What this task involves:
Reproduce precisely the lines of the listing below, starting with the line that contains "tax: 5.5% = 177.67 -> 5.5% = 130.12" and stopping after the line that contains "FAMAVAL Antena Parabólica"; include nothing else.

- - - -

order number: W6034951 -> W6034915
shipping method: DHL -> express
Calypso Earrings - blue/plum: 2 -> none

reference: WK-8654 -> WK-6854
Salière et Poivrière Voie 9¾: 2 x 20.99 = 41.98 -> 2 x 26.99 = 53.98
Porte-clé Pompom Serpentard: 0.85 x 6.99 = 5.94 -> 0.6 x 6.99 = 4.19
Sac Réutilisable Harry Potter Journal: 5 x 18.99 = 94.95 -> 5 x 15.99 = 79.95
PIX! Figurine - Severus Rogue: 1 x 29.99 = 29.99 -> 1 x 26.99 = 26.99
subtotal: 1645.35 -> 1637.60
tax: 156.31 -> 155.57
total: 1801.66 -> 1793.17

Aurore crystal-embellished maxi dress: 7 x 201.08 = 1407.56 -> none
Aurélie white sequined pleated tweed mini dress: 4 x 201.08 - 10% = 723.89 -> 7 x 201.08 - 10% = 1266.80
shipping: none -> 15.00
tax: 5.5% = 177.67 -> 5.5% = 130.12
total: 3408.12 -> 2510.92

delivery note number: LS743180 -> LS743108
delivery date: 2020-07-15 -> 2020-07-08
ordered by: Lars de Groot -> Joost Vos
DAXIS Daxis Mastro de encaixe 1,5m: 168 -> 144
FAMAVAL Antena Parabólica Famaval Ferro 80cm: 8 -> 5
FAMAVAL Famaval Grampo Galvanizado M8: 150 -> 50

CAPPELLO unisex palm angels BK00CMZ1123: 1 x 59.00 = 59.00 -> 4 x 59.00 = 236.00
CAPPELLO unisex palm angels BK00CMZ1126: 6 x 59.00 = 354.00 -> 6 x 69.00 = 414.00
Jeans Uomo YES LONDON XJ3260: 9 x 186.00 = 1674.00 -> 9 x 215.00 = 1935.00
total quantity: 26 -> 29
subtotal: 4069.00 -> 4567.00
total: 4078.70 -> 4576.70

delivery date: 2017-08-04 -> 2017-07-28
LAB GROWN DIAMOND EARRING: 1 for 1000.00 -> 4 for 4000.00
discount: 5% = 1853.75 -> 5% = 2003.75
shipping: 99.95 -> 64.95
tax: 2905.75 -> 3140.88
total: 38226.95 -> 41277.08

- - - -

Answer to this problem:
tax: 5.5% = 177.67 -> 5.5% = 130.12
total: 3408.12 -> 2510.92

delivery note number: LS743180 -> LS743108
delivery date: 2020-07-15 -> 2020-07-08
ordered by: Lars de Groot -> Joost Vos
DAXIS Daxis Mastro de encaixe 1,5m: 168 -> 144
FAMAVAL Antena Parabólica Famaval Ferro 80cm: 8 -> 5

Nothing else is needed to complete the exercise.